Позже других на каток явился Ополчинин. Он был награжден деревней и повышен в чине и теперь считался человеком не только состоятельным, но и таким, у которого много еще впереди. Он начинал свою службу при весьма блестящих для себя обстоятельствах. И это он сразу почувствовал после своего удачного участия в действе 25-го ноября. Уже тогда к нему стали заметно относиться с большим, чем прежде, дружелюбием, а теперь, после высочайшего указа, по которому Ополчинин получил отличие не наряду с другими, а находился в числе выделенных особо, – к нему относились уже с некоторою долею предупредительности.
И на катке его встретили особенно заметно. Правда, «прежние» его собутыльники, в особенности Левушка и Творожников, как будто держались немножко в стороне, но вместо них нашлись десять других, которые очень любезно заездили вокруг Ополчинина, чуть не готовые сами подвязать коньки ему; когда же он подвязал их, то в его руках очутились уже санки, услужливо уступленные ему одним из «начинавших» молодых людей.

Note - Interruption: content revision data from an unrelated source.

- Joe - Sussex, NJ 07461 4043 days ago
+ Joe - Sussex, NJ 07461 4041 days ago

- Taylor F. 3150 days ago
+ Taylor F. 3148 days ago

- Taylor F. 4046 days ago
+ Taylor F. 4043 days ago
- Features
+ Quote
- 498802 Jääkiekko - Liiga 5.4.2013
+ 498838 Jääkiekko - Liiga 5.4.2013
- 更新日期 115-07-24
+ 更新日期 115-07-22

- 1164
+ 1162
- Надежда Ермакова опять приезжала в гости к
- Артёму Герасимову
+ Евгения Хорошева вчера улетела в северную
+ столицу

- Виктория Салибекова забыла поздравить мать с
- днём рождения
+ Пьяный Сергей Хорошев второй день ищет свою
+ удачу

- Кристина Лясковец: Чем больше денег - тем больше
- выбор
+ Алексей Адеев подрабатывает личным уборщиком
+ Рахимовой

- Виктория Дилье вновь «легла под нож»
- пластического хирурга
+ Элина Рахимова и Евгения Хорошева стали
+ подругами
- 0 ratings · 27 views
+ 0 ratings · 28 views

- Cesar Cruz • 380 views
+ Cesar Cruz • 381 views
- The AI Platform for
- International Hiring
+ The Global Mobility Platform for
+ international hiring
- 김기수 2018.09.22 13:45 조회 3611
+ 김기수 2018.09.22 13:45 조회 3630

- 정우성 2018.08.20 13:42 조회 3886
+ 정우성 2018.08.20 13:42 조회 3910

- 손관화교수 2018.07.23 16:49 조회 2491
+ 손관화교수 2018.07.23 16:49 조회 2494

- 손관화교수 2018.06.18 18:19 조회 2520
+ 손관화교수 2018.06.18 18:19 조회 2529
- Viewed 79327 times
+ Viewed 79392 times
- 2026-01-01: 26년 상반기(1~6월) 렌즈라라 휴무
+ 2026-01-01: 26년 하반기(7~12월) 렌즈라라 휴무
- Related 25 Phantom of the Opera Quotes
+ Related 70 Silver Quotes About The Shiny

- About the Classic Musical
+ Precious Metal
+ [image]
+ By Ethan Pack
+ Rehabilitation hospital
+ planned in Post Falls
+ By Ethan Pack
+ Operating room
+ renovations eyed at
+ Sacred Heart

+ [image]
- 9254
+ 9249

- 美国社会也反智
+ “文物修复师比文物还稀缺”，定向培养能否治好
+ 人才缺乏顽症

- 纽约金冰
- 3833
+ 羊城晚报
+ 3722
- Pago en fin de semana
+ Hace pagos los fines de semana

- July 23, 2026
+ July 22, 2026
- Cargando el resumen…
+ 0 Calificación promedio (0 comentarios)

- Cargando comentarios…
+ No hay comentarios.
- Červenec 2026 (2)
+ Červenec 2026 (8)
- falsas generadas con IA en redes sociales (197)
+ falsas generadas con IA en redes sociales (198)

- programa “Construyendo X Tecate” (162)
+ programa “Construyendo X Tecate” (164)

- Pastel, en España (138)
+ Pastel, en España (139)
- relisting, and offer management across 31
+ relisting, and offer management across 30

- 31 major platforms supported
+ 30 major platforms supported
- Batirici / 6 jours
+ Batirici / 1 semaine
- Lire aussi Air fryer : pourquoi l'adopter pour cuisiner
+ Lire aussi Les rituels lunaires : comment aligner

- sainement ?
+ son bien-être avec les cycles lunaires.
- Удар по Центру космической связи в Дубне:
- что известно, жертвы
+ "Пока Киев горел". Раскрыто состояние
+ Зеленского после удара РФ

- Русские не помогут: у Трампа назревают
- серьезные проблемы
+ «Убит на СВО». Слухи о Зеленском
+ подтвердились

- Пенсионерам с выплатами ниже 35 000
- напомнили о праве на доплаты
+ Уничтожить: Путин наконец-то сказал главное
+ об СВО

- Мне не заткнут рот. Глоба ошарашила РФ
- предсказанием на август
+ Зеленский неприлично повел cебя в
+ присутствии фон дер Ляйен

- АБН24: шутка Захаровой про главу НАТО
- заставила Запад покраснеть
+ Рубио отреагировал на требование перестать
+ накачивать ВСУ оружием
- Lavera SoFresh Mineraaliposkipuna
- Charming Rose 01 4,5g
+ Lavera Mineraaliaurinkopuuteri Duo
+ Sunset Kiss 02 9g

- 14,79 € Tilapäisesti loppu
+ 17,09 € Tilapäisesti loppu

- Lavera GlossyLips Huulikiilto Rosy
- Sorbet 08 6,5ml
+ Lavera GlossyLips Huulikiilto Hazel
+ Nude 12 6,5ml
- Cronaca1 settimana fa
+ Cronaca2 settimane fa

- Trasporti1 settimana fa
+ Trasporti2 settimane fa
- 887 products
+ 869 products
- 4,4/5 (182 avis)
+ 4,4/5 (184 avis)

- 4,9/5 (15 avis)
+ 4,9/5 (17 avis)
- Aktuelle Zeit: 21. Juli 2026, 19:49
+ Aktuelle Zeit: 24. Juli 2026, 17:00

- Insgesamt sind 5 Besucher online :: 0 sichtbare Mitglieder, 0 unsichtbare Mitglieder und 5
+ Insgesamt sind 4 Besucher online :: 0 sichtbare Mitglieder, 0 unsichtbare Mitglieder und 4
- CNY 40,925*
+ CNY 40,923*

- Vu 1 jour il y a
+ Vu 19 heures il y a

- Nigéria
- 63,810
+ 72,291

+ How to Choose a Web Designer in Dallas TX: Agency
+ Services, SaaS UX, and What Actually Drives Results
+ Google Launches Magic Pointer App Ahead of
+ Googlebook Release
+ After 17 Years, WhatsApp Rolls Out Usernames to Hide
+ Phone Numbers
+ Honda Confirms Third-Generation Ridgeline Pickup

Санки были очень красивые, в виде белого лебедя, горделиво выгнувшего свою длинную шею. Ополчинин взялся за ручки и оглядел нарядные скамейки, где сидело дамское общество. Он чувствовал, что негодно сердце дрогнуло при этом. Так или иначе, он сегодня на катке был одним из тех, на которых смотрят, спрашивают, где они, и показывают на них, и, разумеется, каждому женскому самолюбию было бы в высшей степени лестно, если бы он подъехал.
Ополчинин понимал это и, испытывая удовольствие польщенного самолюбия, нарочно медленно передвигая ногами, поехал с санками, как бы не смотря на барышень. Были между ними разные, многих он знал. Иные смотрели на него и улыбались ему, как бы подзывая его, другие, напротив, усиленно старались разговаривать с соседками, но Ополчинин знал, что они только и думали о том, чтобы он подъехал к ним.
И вдруг он увидел рядом с не спускавшей с него глаз Рябчич хорошенькое, раскрасневшееся личико Сонюшки. Ее только что привезли на место, и она села, не обращая ни на кого внимания и не делая даже усилий смотреть на кого-либо.
Ополчинину показалось, что она потому не смотрит на него, что «не смеет» смотреть, не смеет думать, чтобы он обратил внимание на нее, когда тут есть девушки и более богатые, и видные по положению своих родителей.
Так вообразил себе Ополчинин, и вот именно потому, что он вообразил так себе, он подъехал не к кому другому, а к Сонюшке, искренно думая, что осчастливит ее. Она послушно встала и села в его санки.
Ополчинин особенно отчетливо и красиво оттолкнулся коньками и, мерно раскачиваясь, погнал санки, ловко лавируя между другими, которые он обгонял.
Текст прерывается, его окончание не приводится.